The largest-ever study of breast cancer genomes has uncovered five new genes associated with the disease and 13 new mutational signatures that influence tumor development.  The new insight gives scientists a near complete picture of the events that cause the disease.  The information could lead to targeted, personalized treatments.

"This has implications for other types of cancer, too," said Professor Sir Mike Stratton, Director of the UK's Wellcome Trust Sanger Institute.  "The study itself shows it is possible to sequence individual cancer genomes and this should lead to benefits for patients in the long term."

Two reports appear in the journals Nature and Nature Communications.  Researchers sequenced the genomes of 560 breast cancers from people around the world and discovered five new genes that may spur breast cells to turn into breast cancer cells.  This is significant because each patient's cancer genome contains a complete historical account of the genetic changes that person has acquired throughout life.  Whatever damage occurs, by normal wear and tear or by exposure to bad things in the environment, it leaves a signature that can be detected - and that gives researchers clues about the causes of cancer.

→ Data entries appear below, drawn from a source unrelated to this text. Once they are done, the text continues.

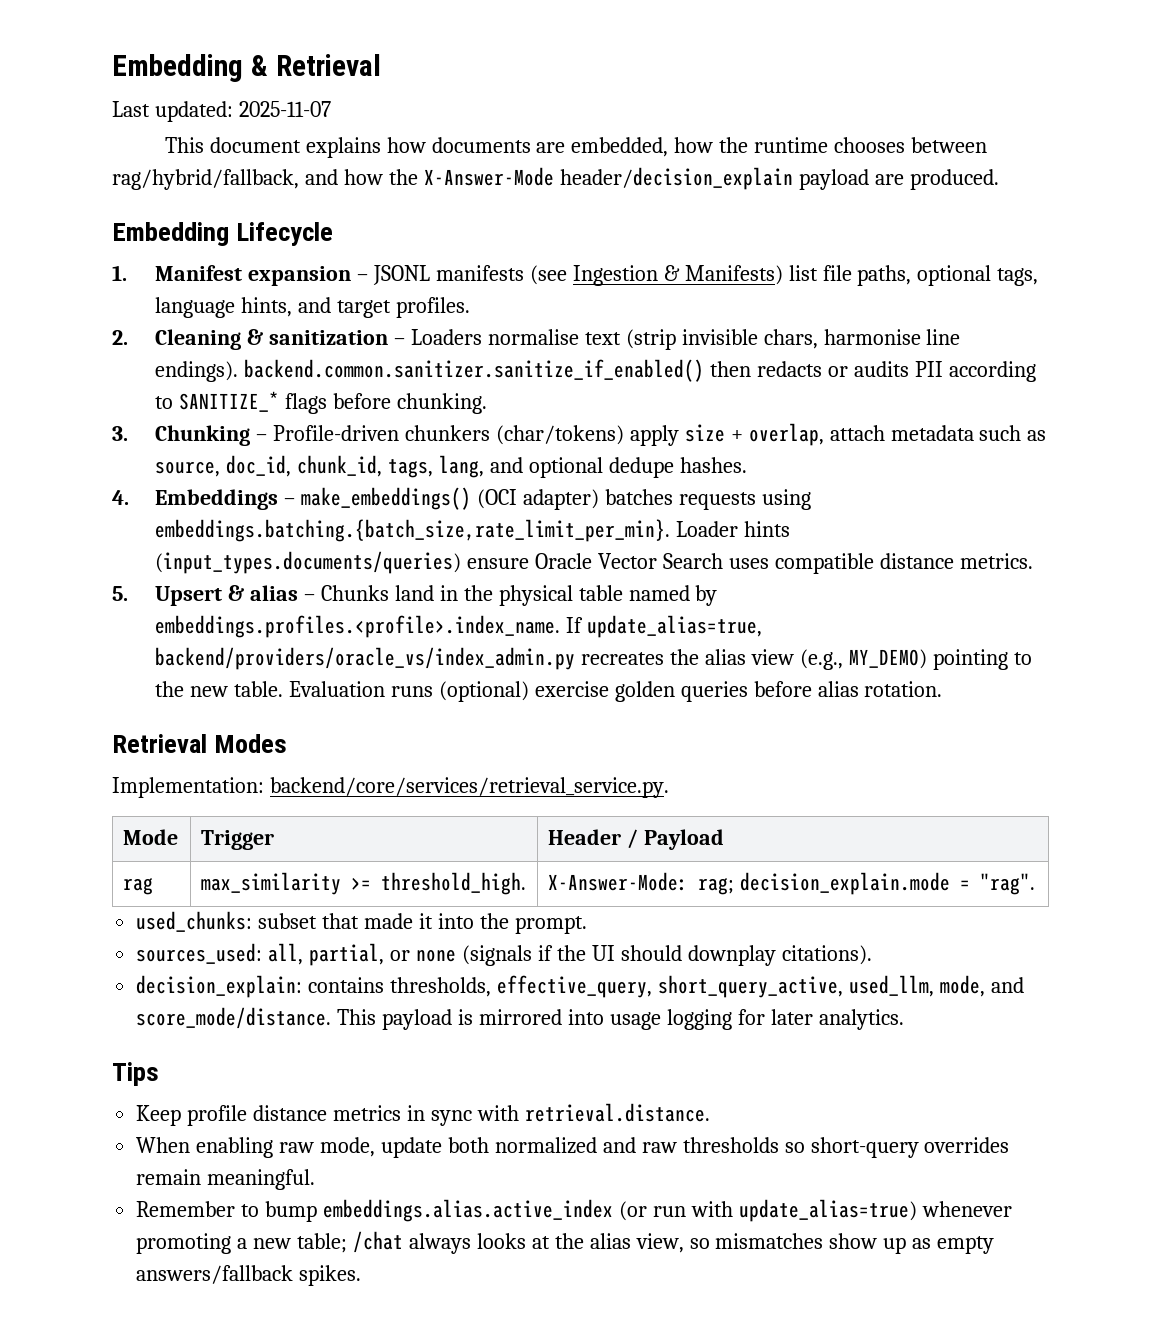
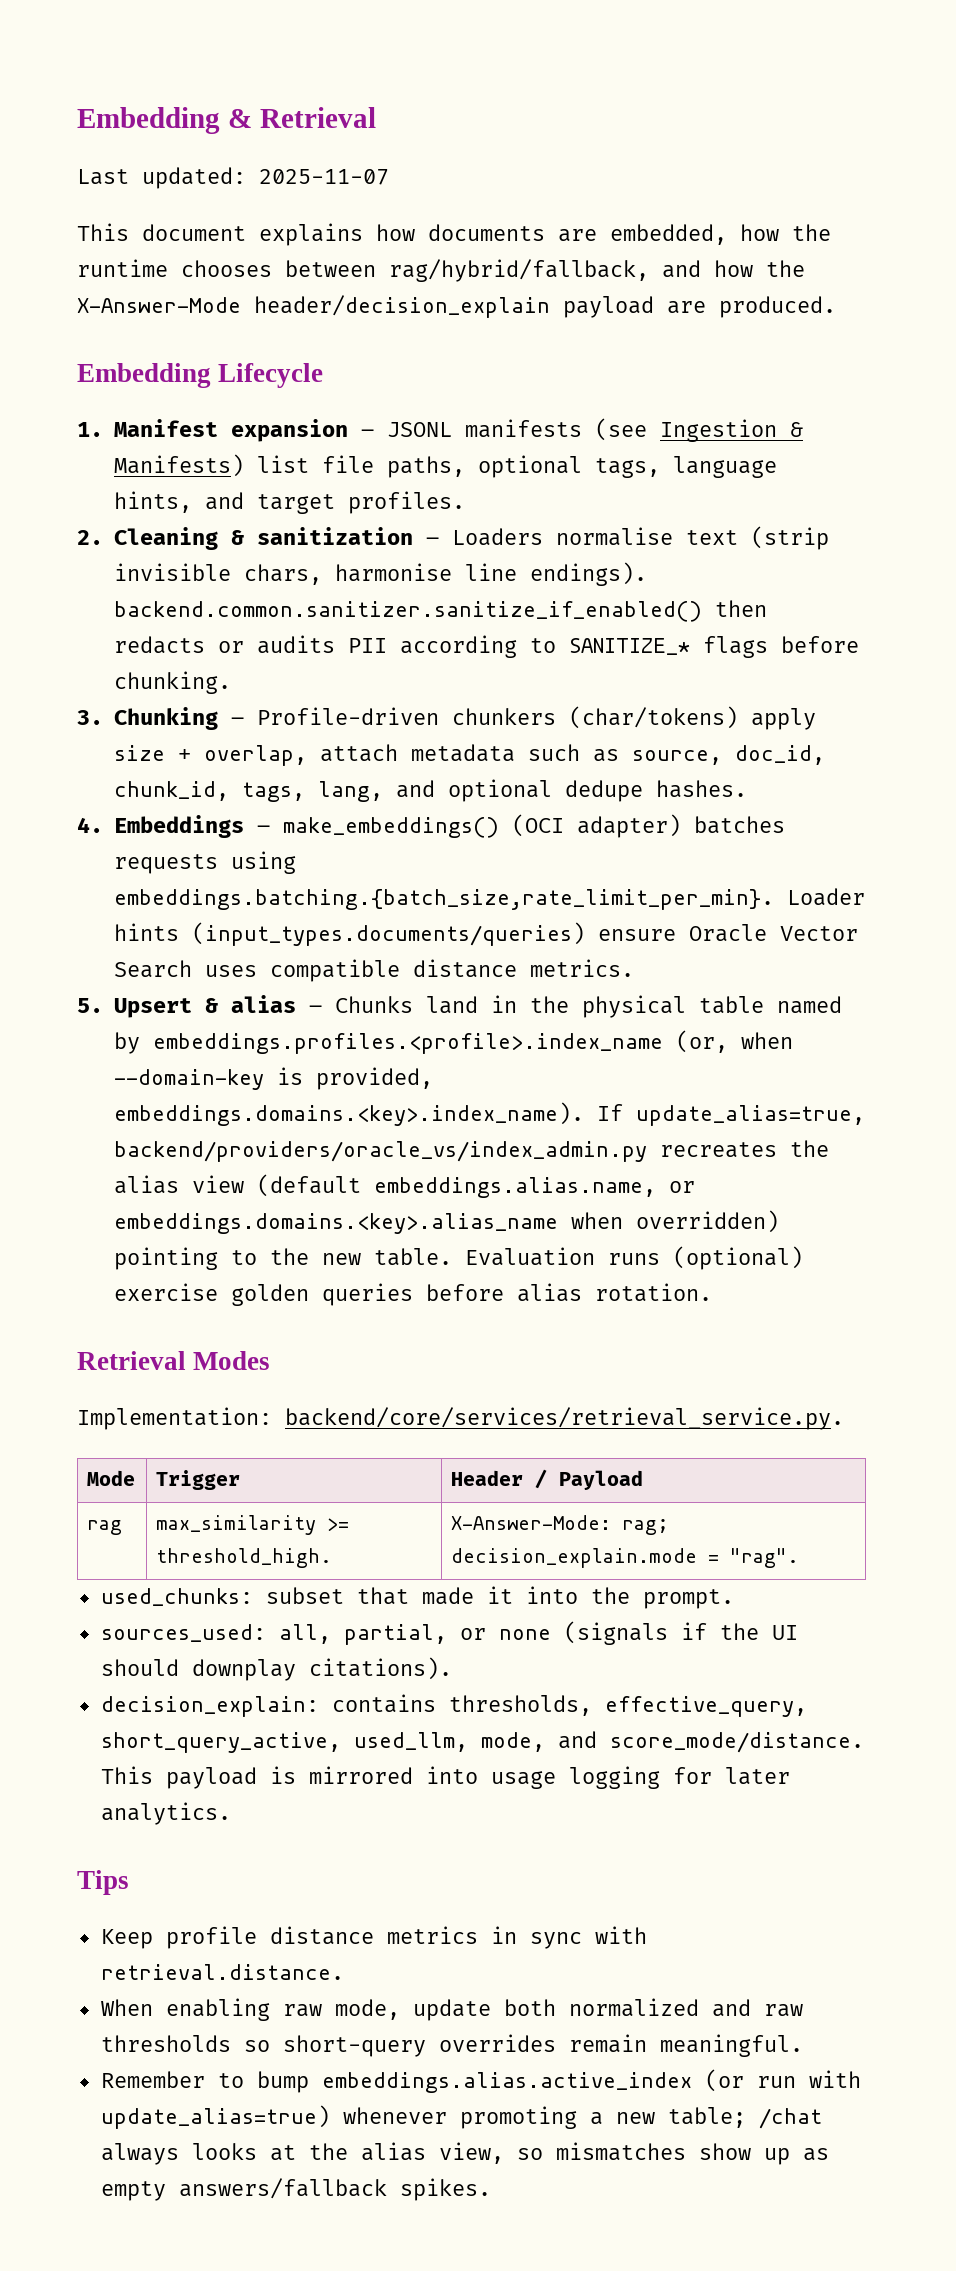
- 5. Upsert & alias – Chunks land in the physical table named by embeddings.profiles.<profile>.index_name. If update_alias=true, backend/providers/oracle_vs/index_admin.py recreates the alias view (e.g., MY_DEMO) pointing to the new table.
+ 5. Upsert & alias – Chunks land in the physical table named by embeddings.profiles.<profile>.index_name (or, when --domain-key is provided, embeddings.domains.<key>.index_name). If update_alias=true, backend/providers/oracle_vs/index_admin.py recreates the alias view (default embeddings.alias.name, or embeddings.domains.<key>.alias_name when overridden) pointing to the new table.

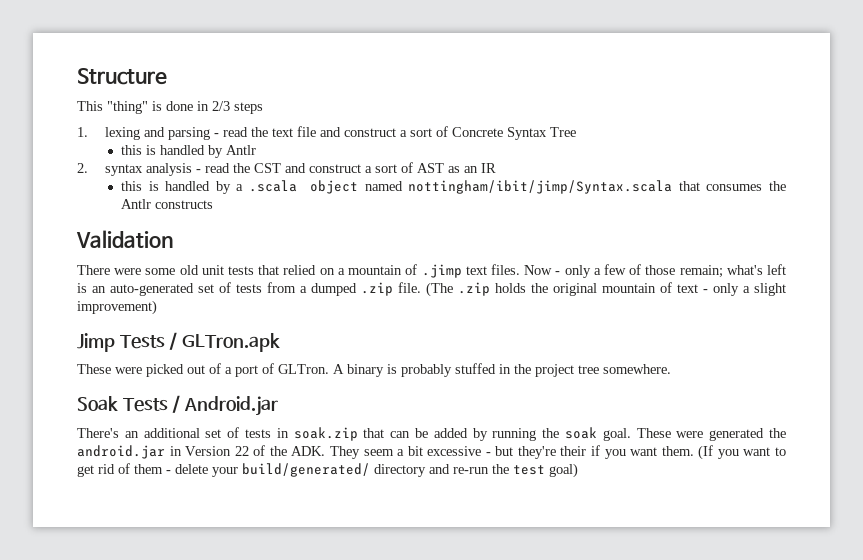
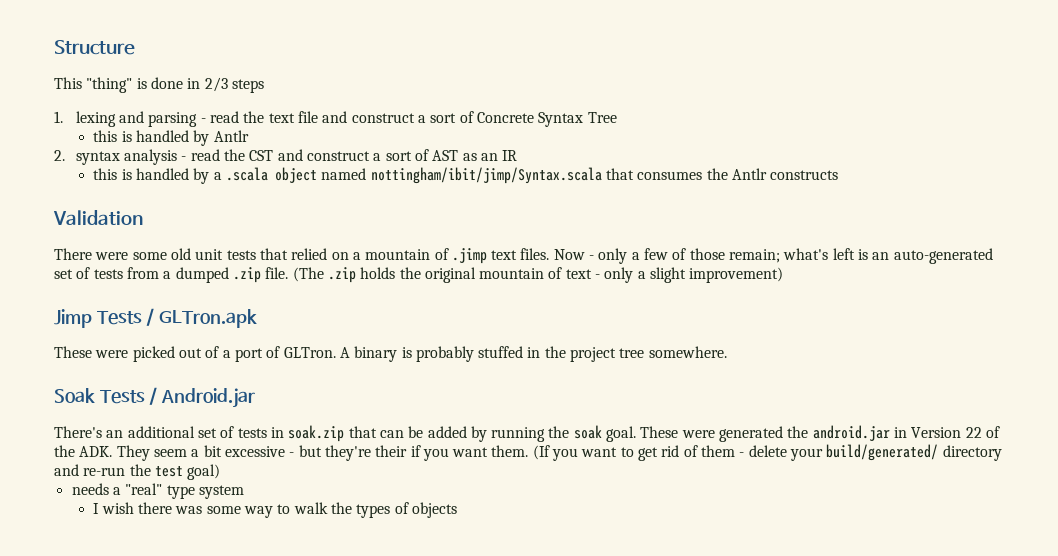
+ needs a "real" type system
+ I wish there was some way to walk the types of objects

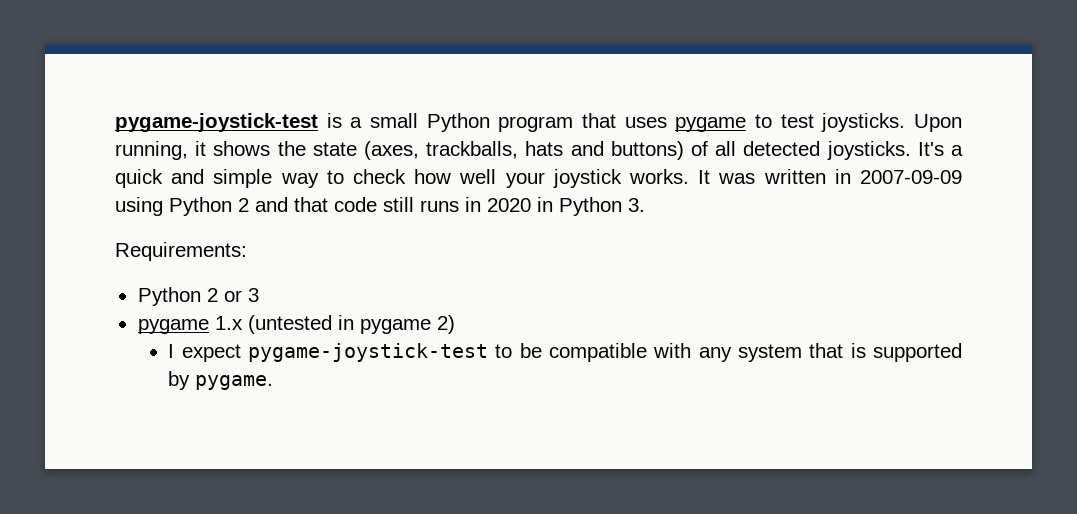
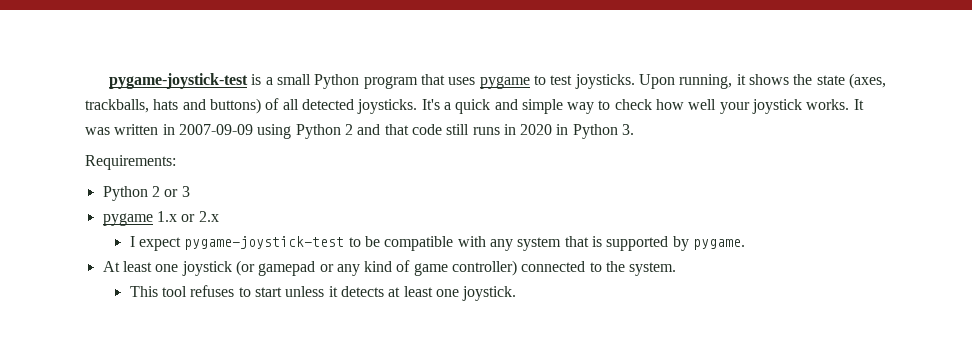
- pygame 1.x (untested in pygame 2)
+ pygame 1.x or 2.x
+ At least one joystick (or gamepad or any kind of game controller) connected to the system.
+ This tool refuses to start unless it detects at least one joystick.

"We can pull all this data together - the genes and the mutation patterns in each patient - to determine the personalized genomic profile of each cancer patient and through comparing and contrasting these patients, learn a lot about individual patient cancers," said lead study author Dr. Serena Nik-Zainal of the Sanger Institute.

Targeted therapies for many patients are a possibility because 60 percent of the mutations driving cancer are found in just 10 genes.  But the study also found that there are mutations so rare they are in just a tiny fraction of cancers.  That means it is unlikely that big pharmaceutical companies will have any financial incentive to develop therapies.